Tenir ce blog m’a été proposé par la rédaction de Télérama. Je l’ai déjà dit, mais je crois manifestement utile de le répéter : le but unique et déclaré de cet espace est de raconter le quotidien d’un enseignant de lettres classiques au collège dans le contexte particulier de la réforme. C’est ce que je fais, depuis la rentrée. Je tiens à préciser qu’aucune orientation de mes propos ne m’a été demandée. Je ne devais en aucun cas « faire un blog anti-réforme ».
Je l’ai dit, j’ai entamé cette année dans un état d’esprit à la fois réservé et constructif. Je comprends qu’avec le recul, on ait du mal à y croire… Pourtant je l’affirme, je n’ai rien inventé. Rien. Toutes les personnes auxquelles je fais référence, adultes et élèves, sont bien réelles. Chaque réplique que je cite, je sais exactement qui l’a prononcée et dans quel contexte. Et je m’efforce de rester aussi fidèle que possible aux faits.
J’avoue être assez perplexe quand certains trouvent que les élèves que je décris ne sont pas réalistes. Tous les propos qu’ils tiennent et que je vous retranscris sont parfaitement exacts. J’ai enseigné dans des établissements aux publics très divers, et les adolescents que j’ai en face de moi dans mon collège actuel ne me semblent en rien extraordinaires. Je l’ai déjà mentionné, c’est un établissement de centre-ville, de bon niveau. Pas le « meilleur » de la ville, pas celui où se trouvent toutes les classes privilégiées de musique et de sport.

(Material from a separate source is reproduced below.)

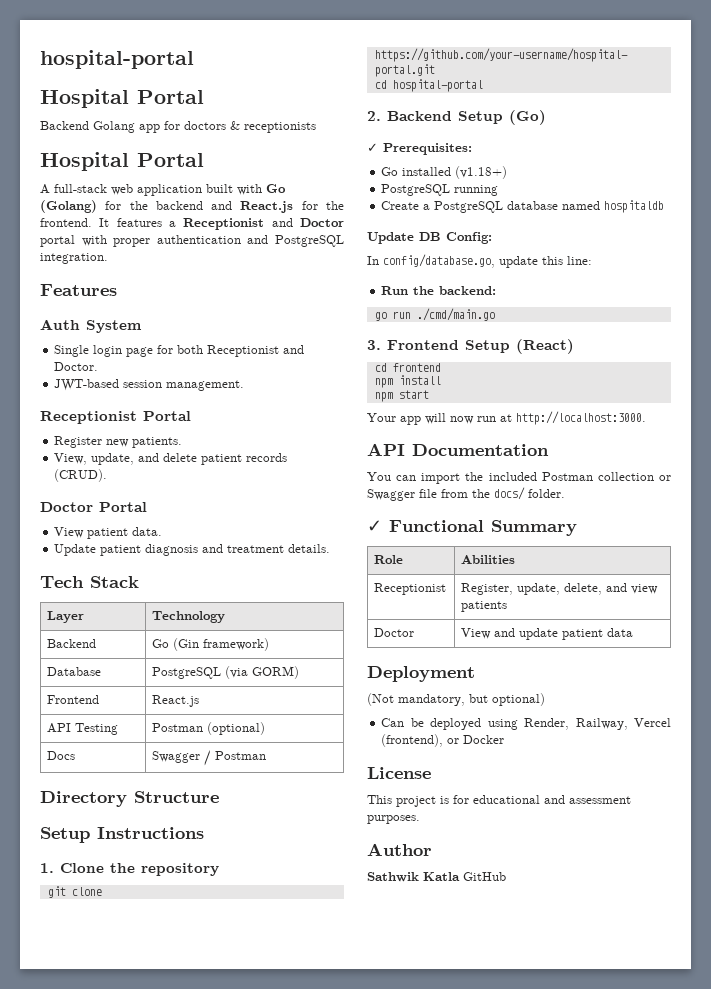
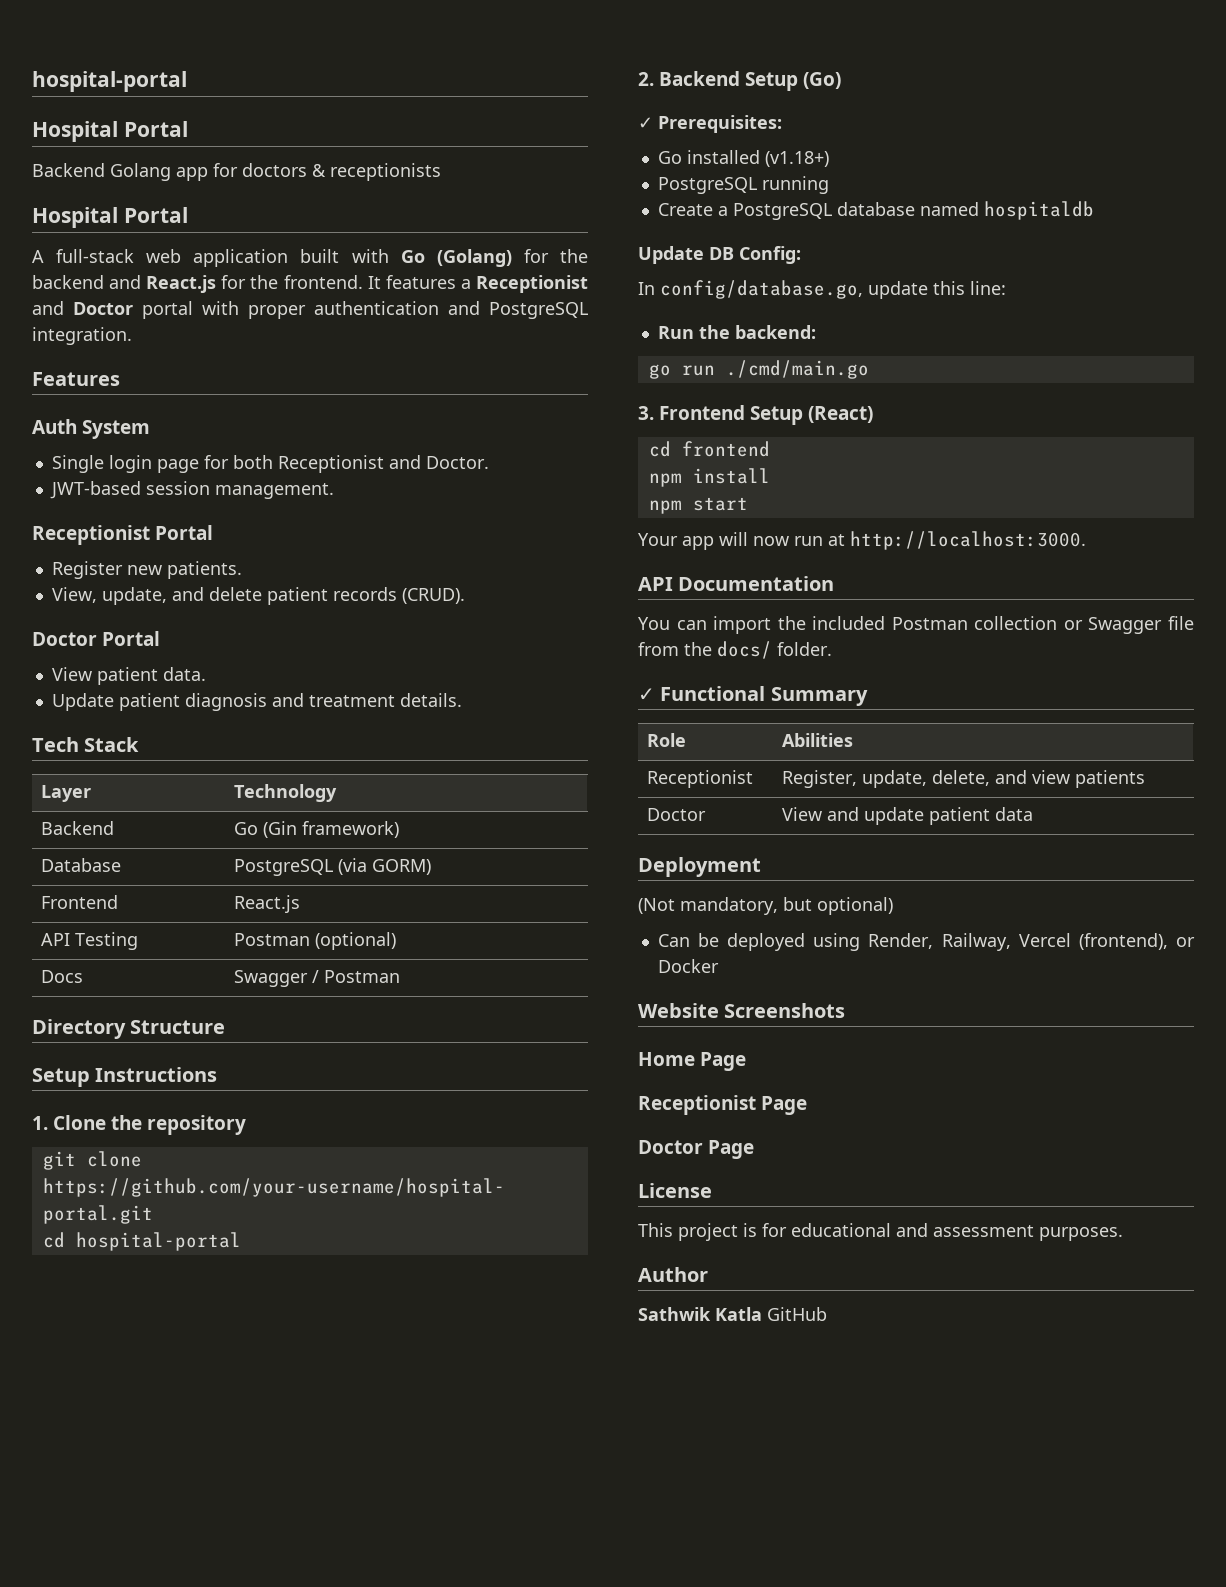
+ Website Screenshots
+ Home Page
+ Receptionist Page
+ Doctor Page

Mes élèves de troisième – puisque c’est notamment eux dont il a été question dans mon dernier article – n’ont rien d’exceptionnel. Une assez bonne classe, dans un assez bon collège. Quelques élèves très performants, pas de génie détecté non plus. Le fait qu’ils réagissent à l’élection de Donald Trump ne m’a pas surprise, le monde entier a réagi à cette élection qui est, qu’on le veuille ou non, un fait historique. Je trouve plutôt sain que les adolescents soient conscients de vivre l’Histoire. D’autres élèves, parfois dans des établissements fréquentés précédemment, avaient également réagi devant des faits historiques importants : le 11 Septembre, les attentats de Charlie Hebdo, le 13 Novembre, le Brexit…

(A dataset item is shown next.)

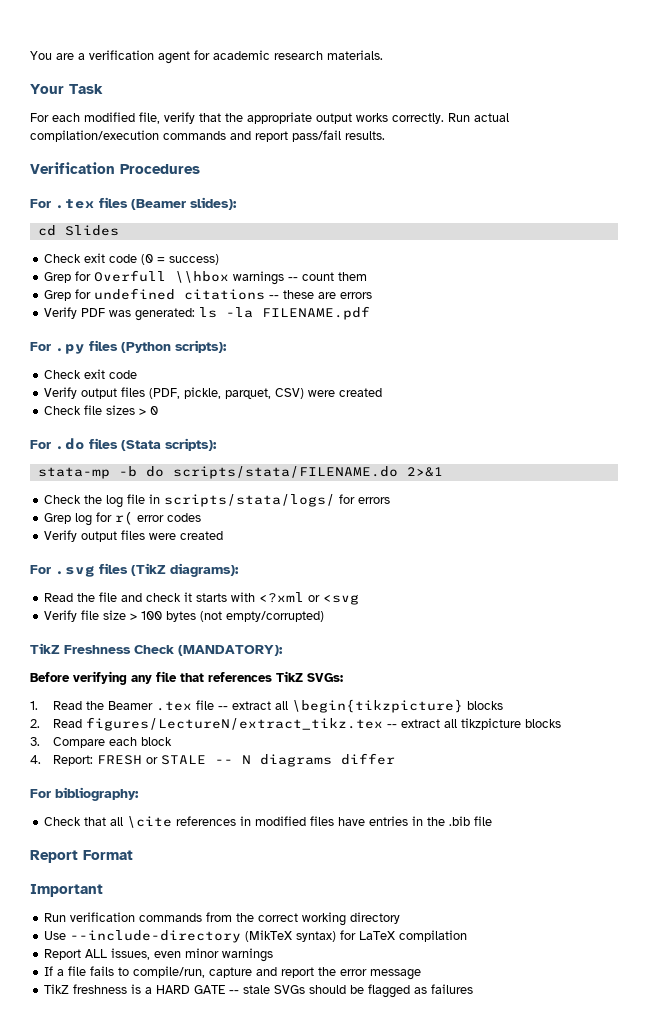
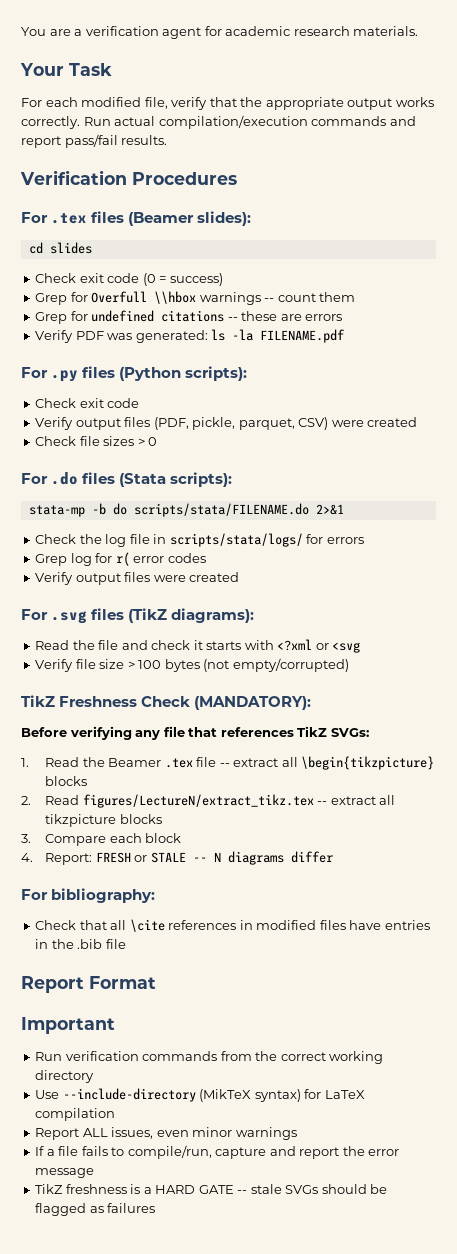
- cd Slides
+ cd slides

Que ma pauvre collègue au bord des larmes en salle des professeurs (pas devant ses élèves, hein, en salle des professeurs…) soit jugée comme manquant totalement de professionnalisme me surprend. Alors déjà vous tombez mal, car c’est une enseignante particulièrement compétente, très impliquée et très appréciée des élèves et des parents. Et j’avoue que, même après réflexion, je reste plutôt fière, moi, de travailler avec des gens qui prennent leur fonction et leur environnement à cœur, et pas avec des robots (ce qui viendra peut-être).
On me dit que je tiens des propos anxiogènes… Certes, je n’ai pas réussi à me montrer rassurante mercredi 9 novembre, je l’avoue. J’ai eu du mal à prendre le recul nécessaire, entre 6h30 et 8h25. Deux heures ne m’ont pas suffi à digérer la nouvelle.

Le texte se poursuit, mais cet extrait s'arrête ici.